• **HOW TO COMPLETE THIS TASK**: Look below for the line that contains "background: #f0f0f0;" and the line that contains "<div>Besuchen Sie unsere", then restate both of them and every line in between, exactly. No picture goes in the copy.

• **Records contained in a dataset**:
'''

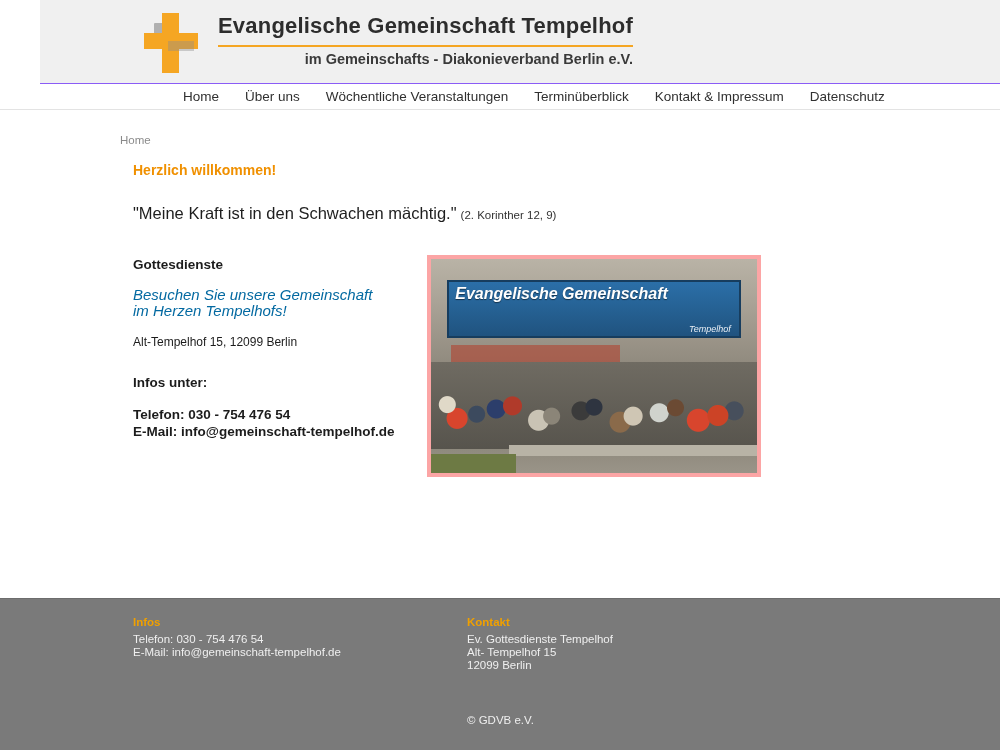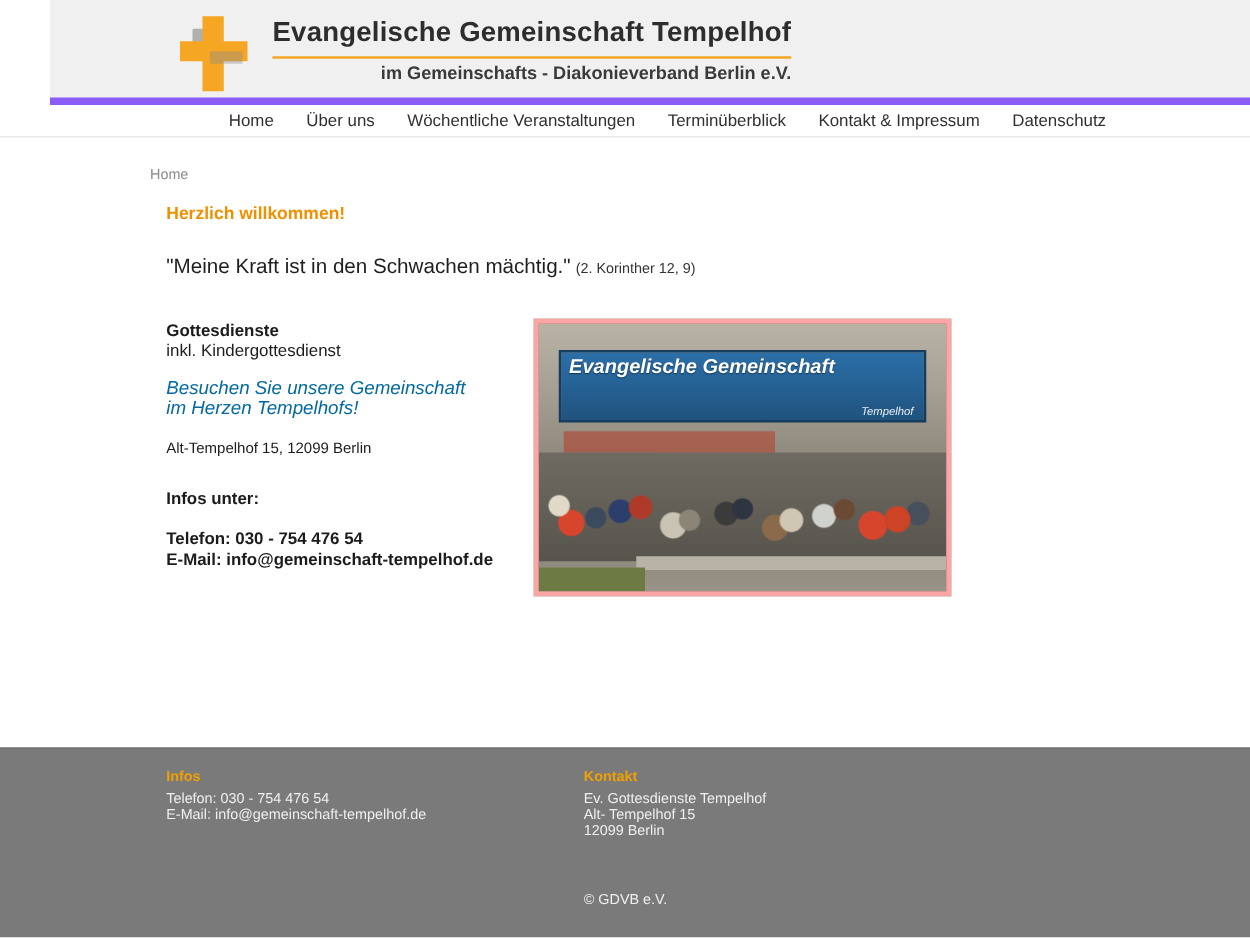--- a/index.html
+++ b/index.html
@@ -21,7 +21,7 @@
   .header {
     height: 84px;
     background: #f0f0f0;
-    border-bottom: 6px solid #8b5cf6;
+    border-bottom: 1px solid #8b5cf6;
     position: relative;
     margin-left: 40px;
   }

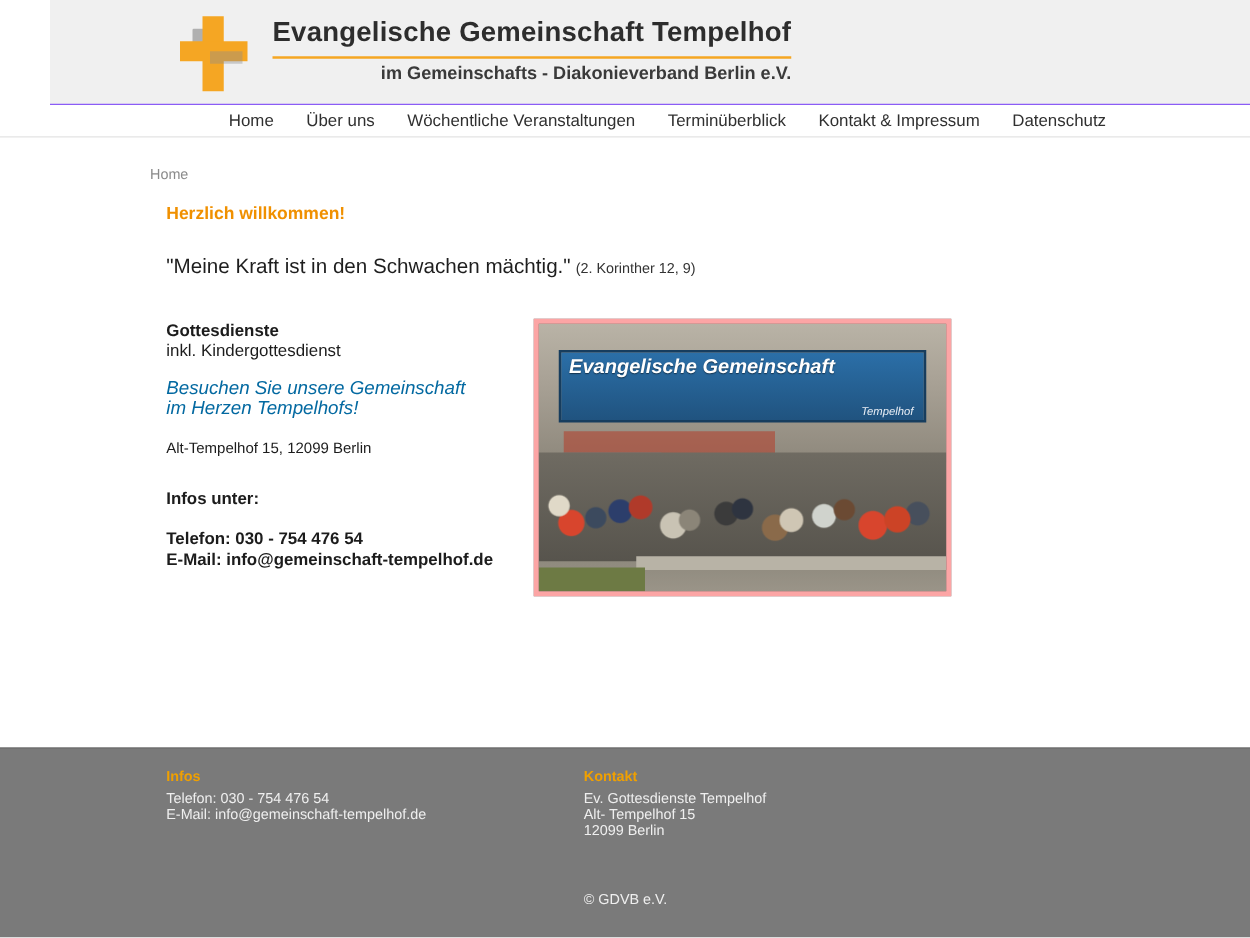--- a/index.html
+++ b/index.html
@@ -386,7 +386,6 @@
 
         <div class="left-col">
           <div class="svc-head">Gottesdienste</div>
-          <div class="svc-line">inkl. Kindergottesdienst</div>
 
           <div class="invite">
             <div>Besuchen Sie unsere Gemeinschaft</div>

'''
'''

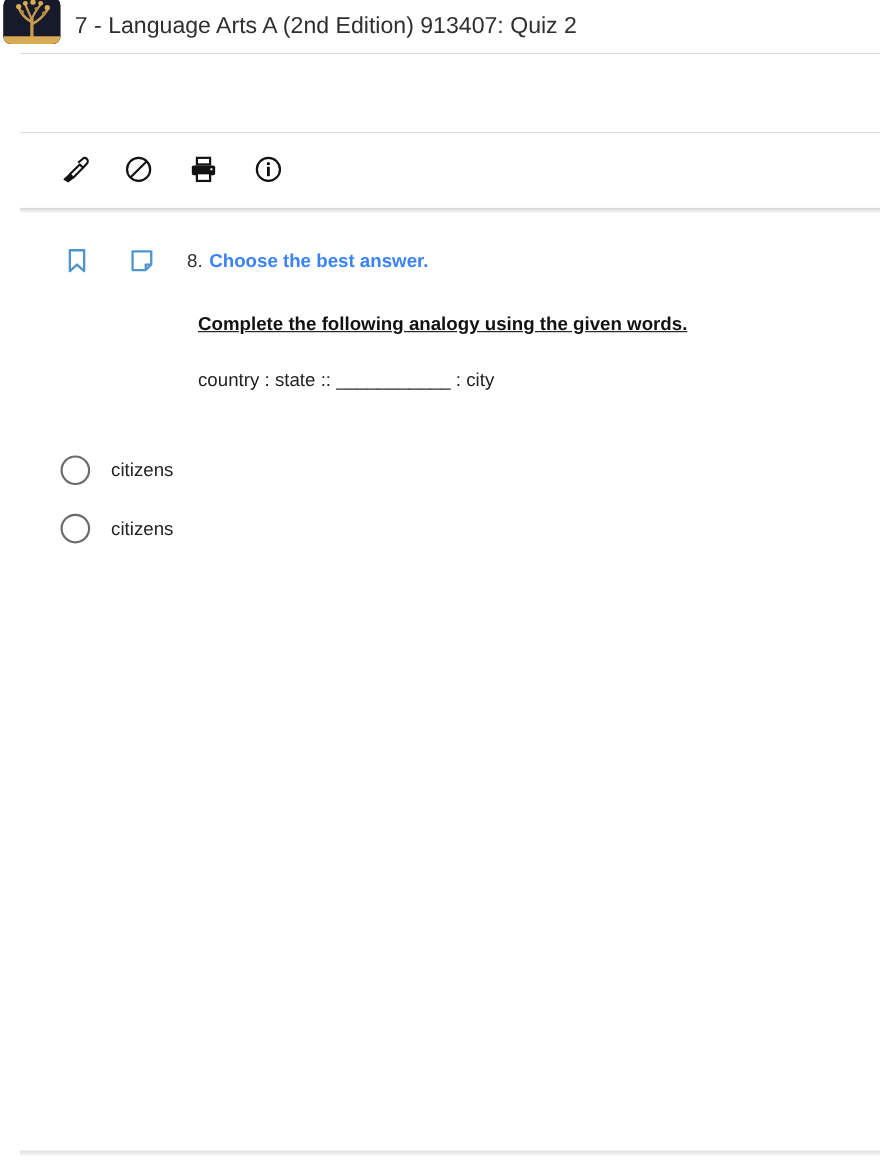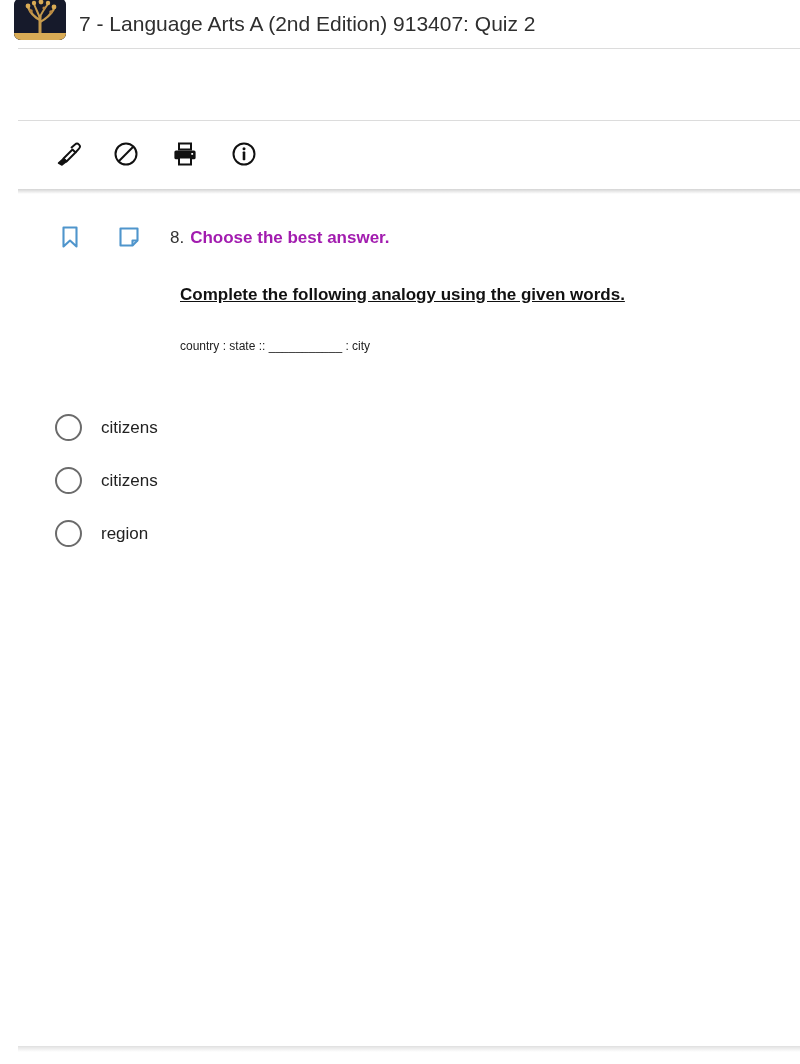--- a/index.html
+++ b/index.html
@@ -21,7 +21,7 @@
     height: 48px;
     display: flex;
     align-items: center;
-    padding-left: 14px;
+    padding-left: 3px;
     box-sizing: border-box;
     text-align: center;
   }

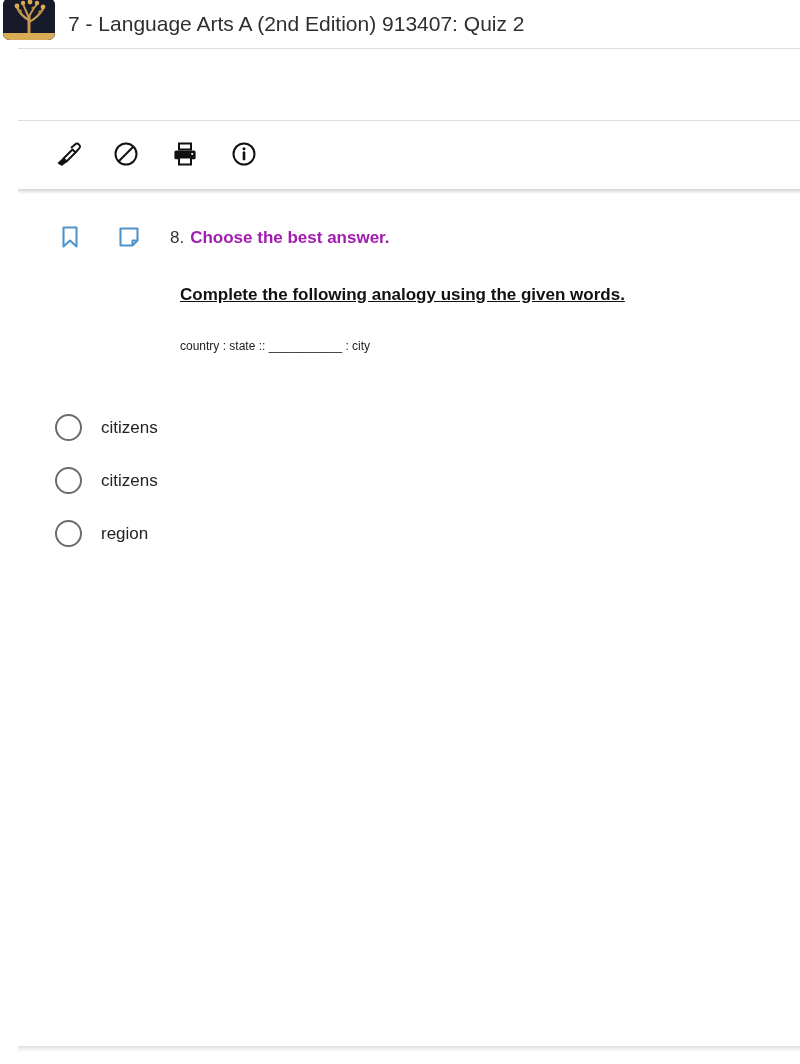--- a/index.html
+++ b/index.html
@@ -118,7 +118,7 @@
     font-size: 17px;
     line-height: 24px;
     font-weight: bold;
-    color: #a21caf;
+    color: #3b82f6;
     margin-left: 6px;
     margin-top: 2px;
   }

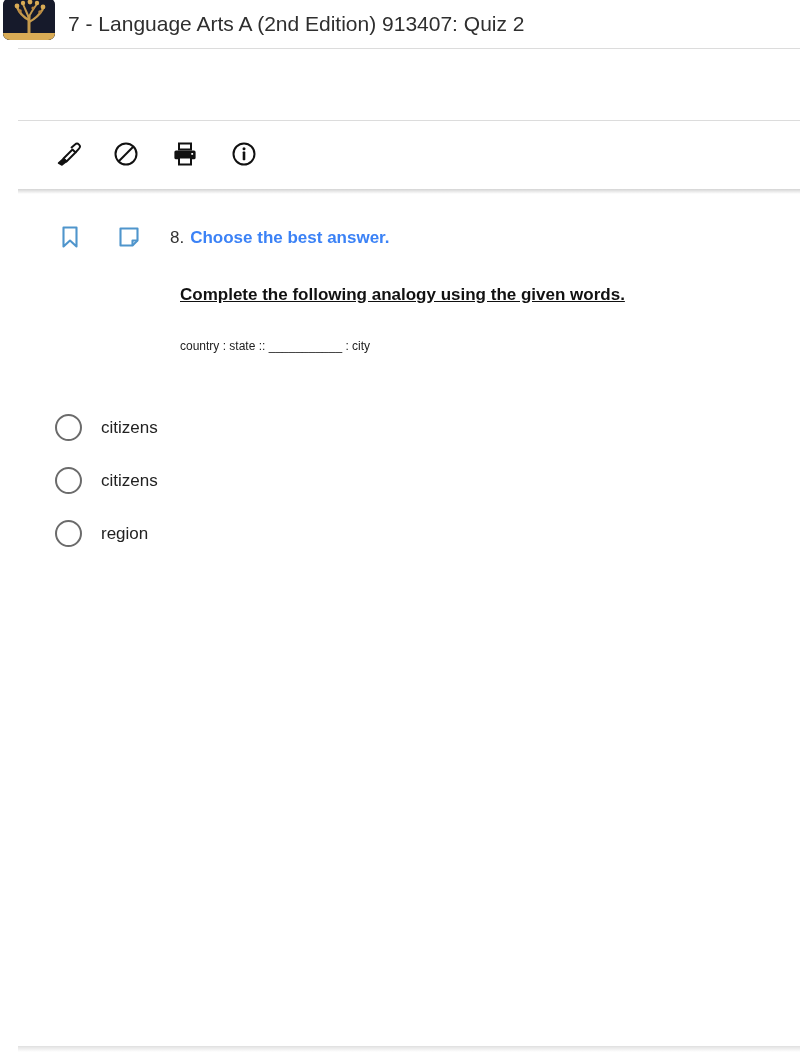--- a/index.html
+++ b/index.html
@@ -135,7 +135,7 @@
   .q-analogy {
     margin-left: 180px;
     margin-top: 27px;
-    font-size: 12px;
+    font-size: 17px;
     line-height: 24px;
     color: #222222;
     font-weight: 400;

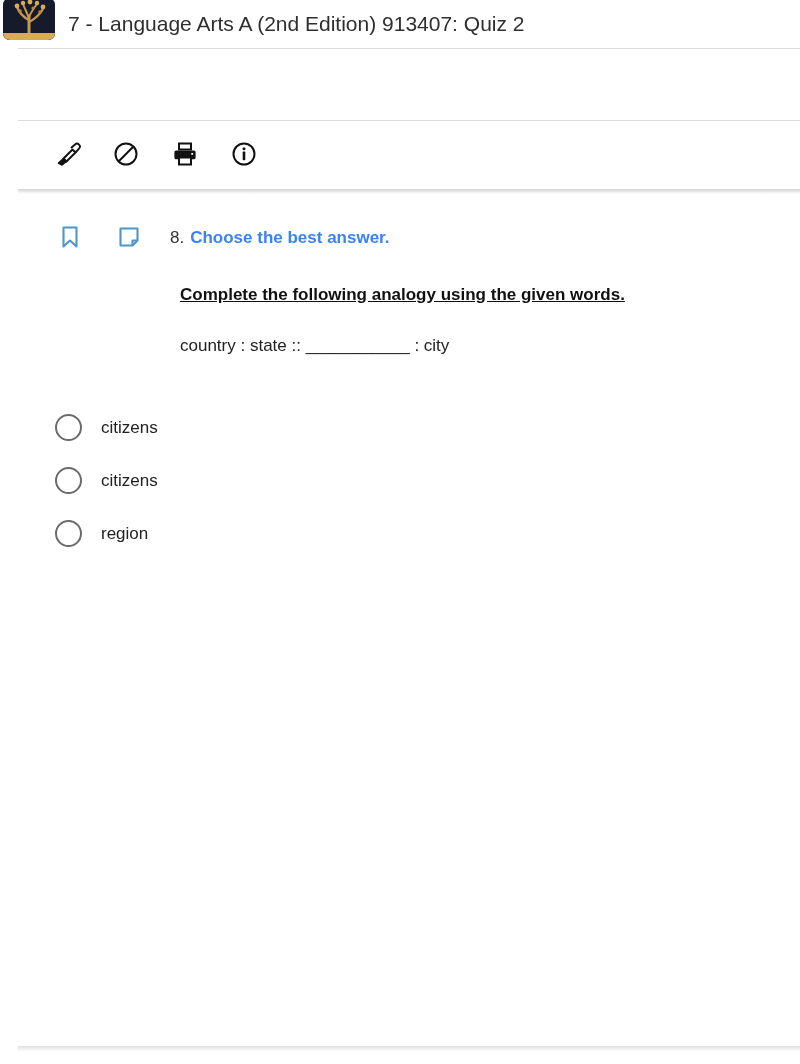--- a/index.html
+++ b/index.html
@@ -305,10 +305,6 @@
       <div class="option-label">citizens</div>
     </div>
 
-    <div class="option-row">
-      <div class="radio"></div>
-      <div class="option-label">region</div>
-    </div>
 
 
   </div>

'''

• **TASK SOLUTION**:
     background: #f0f0f0;
-    border-bottom: 6px solid #8b5cf6;
+    border-bottom: 1px solid #8b5cf6;
     position: relative;
     margin-left: 40px;
   }

--- a/index.html
+++ b/index.html
@@ -386,7 +386,6 @@
 
         <div class="left-col">
           <div class="svc-head">Gottesdienste</div>
-          <div class="svc-line">inkl. Kindergottesdienst</div>
 
           <div class="invite">
             <div>Besuchen Sie unsere Gemeinschaft</div>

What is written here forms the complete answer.